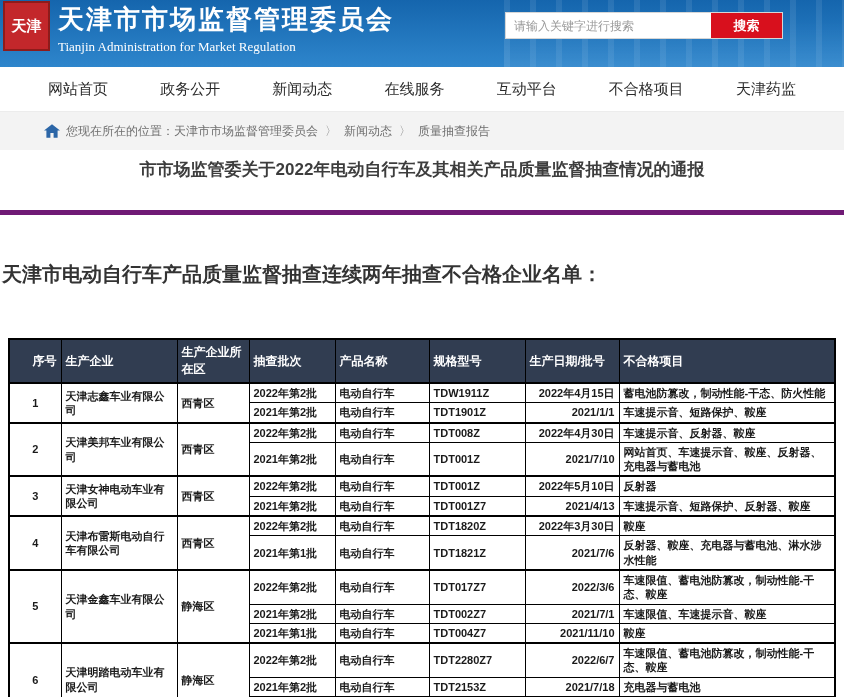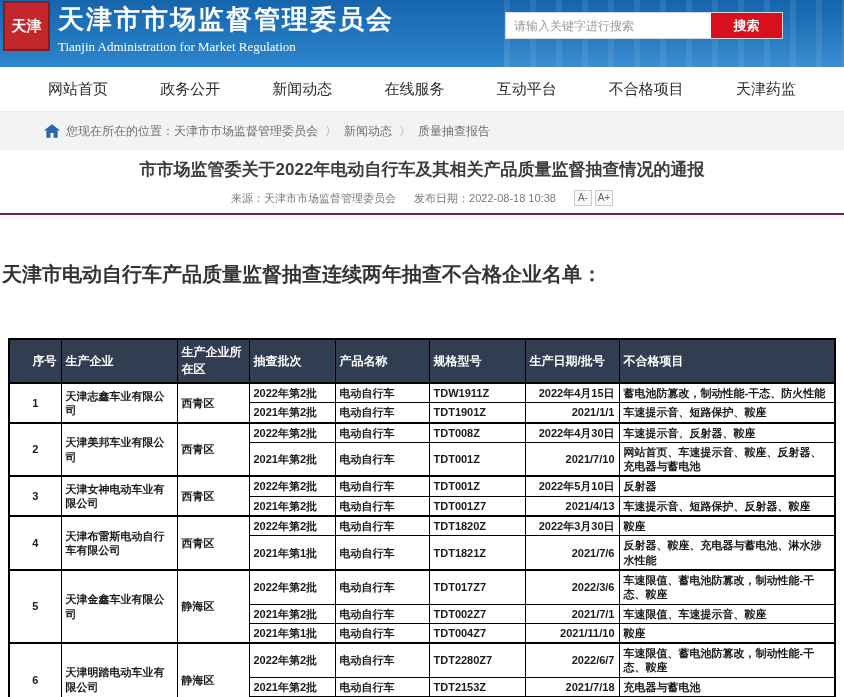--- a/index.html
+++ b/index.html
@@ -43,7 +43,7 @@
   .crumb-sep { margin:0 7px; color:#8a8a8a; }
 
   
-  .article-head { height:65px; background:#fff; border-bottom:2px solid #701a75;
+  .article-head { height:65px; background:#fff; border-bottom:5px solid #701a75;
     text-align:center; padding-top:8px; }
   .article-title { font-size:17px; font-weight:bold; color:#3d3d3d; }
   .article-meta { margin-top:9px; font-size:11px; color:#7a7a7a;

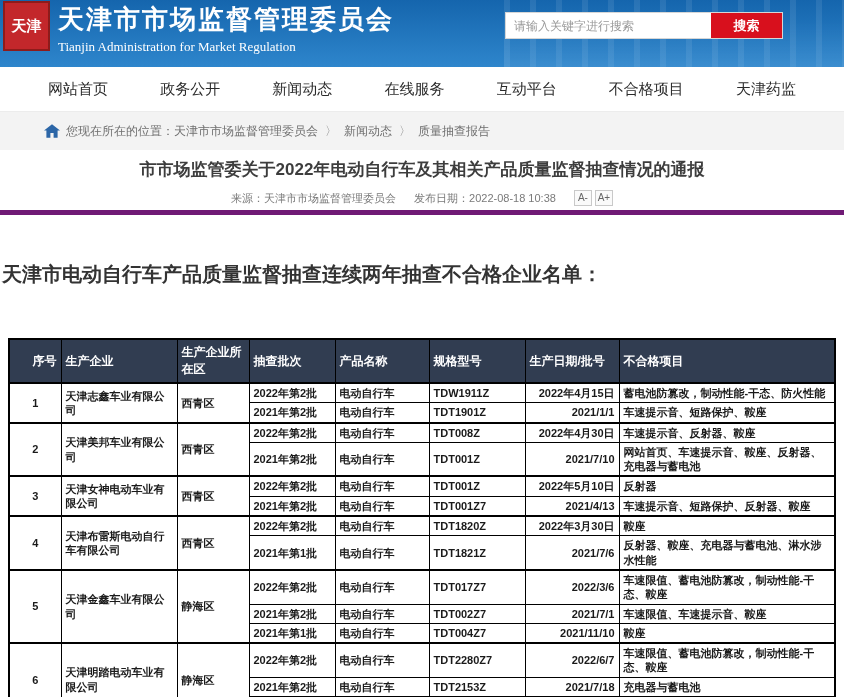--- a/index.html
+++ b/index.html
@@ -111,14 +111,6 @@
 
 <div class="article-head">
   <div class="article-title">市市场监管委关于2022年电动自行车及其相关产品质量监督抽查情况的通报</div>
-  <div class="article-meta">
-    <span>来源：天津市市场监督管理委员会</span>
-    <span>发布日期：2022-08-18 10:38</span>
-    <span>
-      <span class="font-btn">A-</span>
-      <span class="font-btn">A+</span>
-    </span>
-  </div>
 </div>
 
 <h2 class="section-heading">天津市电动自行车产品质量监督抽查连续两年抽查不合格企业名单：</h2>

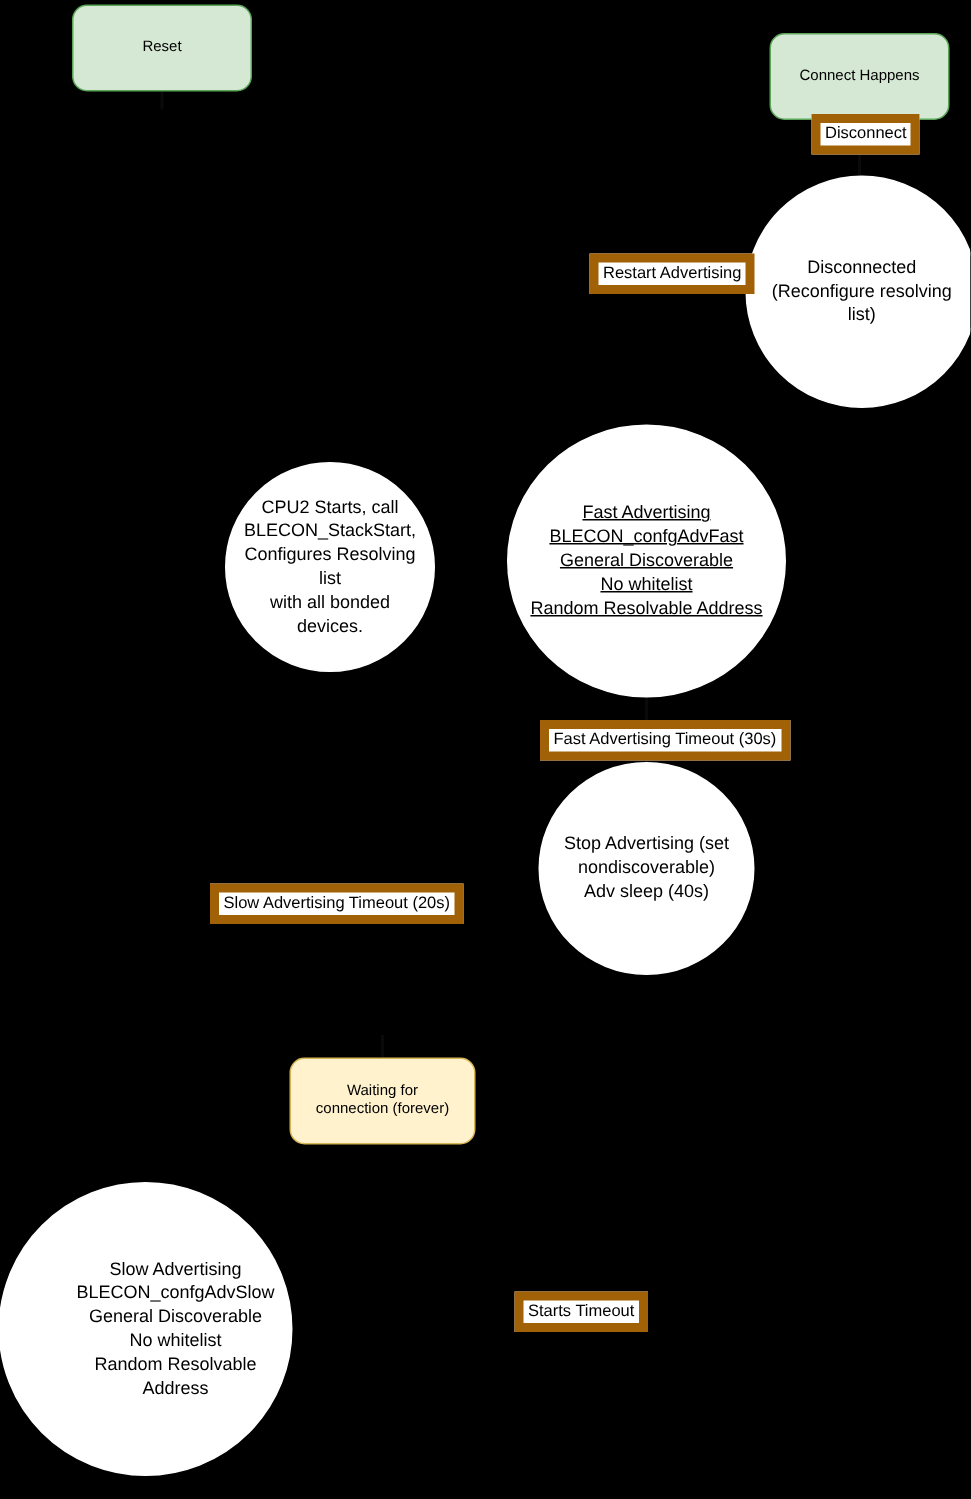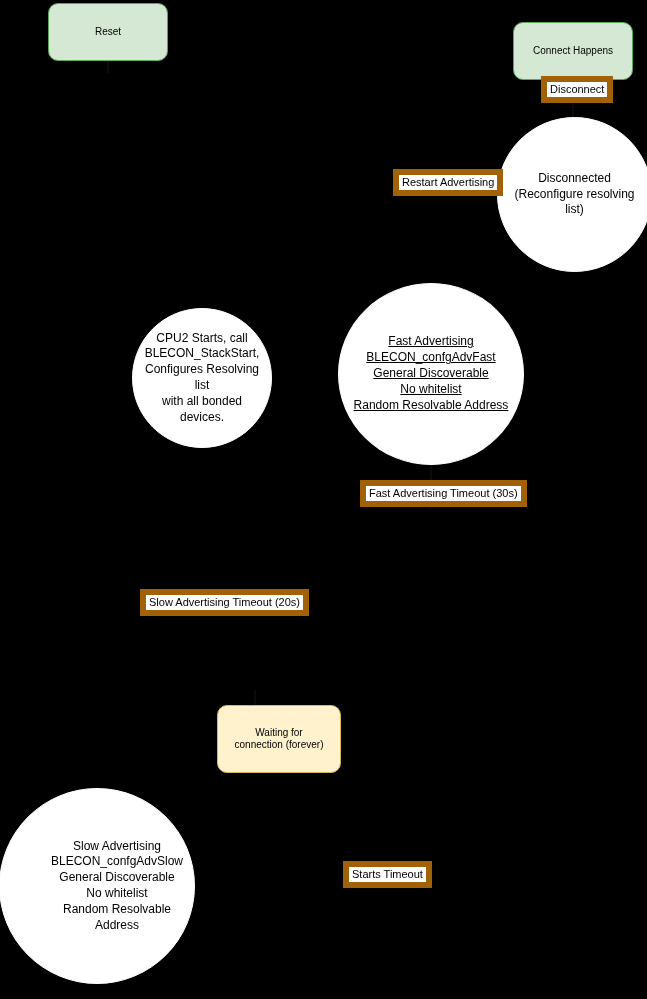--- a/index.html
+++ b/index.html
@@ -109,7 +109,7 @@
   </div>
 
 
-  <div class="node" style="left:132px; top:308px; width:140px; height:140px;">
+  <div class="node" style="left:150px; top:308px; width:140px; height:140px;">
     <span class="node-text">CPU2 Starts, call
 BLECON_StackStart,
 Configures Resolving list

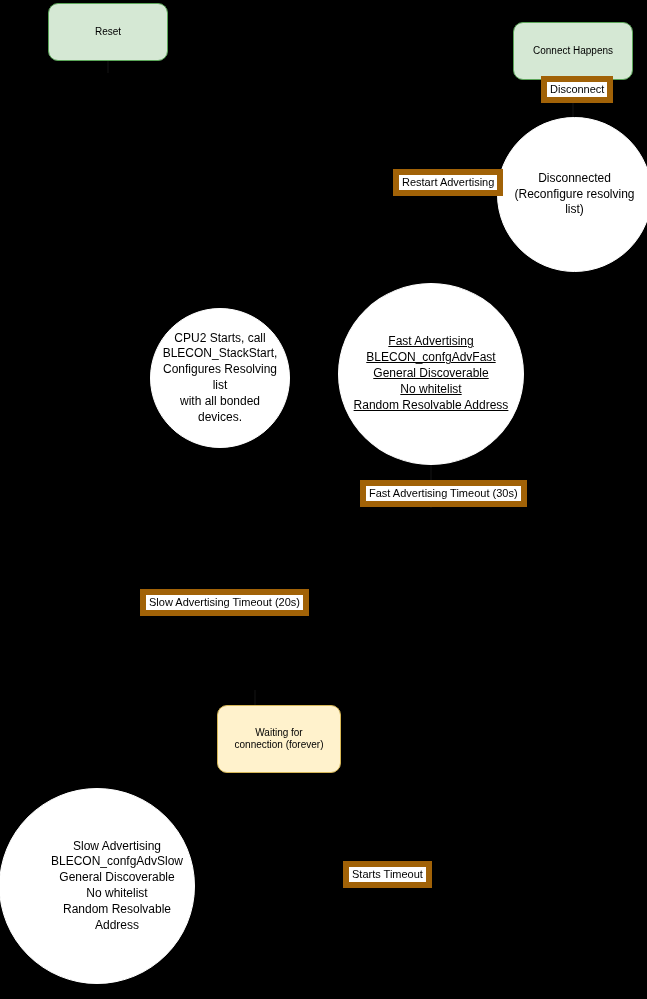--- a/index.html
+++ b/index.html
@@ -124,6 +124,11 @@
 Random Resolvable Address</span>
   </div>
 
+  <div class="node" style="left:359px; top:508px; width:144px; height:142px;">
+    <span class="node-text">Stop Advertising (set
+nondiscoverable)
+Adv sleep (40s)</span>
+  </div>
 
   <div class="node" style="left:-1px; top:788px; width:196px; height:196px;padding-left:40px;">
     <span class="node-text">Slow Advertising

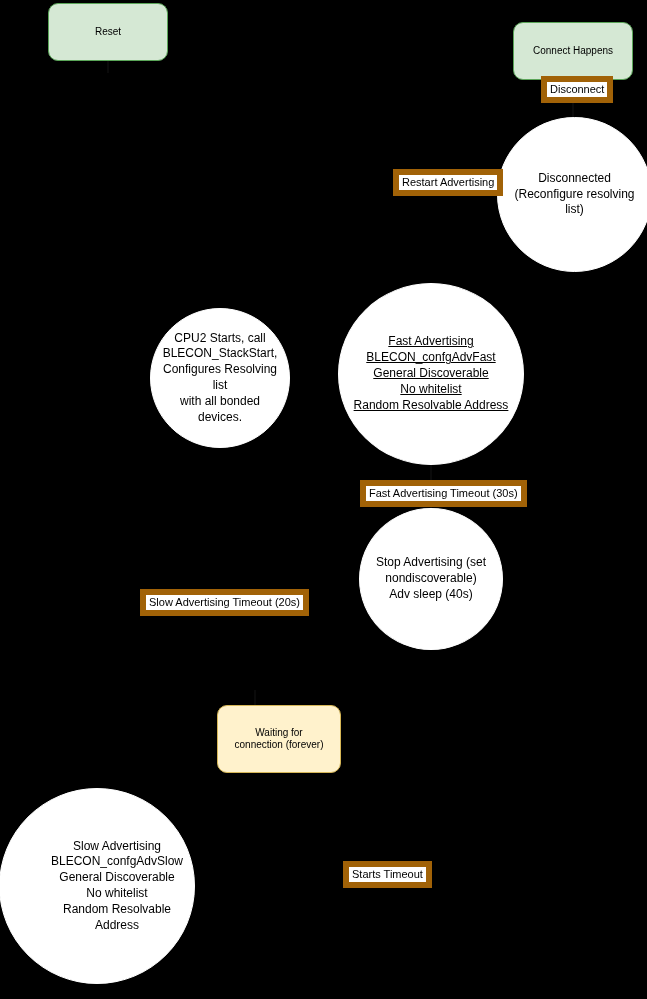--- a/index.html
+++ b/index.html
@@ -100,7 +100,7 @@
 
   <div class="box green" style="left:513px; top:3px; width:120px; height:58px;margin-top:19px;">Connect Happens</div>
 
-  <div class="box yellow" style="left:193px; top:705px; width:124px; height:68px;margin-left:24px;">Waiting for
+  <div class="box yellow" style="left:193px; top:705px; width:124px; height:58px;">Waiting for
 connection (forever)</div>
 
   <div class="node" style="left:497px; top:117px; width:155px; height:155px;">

____________

The string "width" appears on how many lines of the records? State the number alone.

8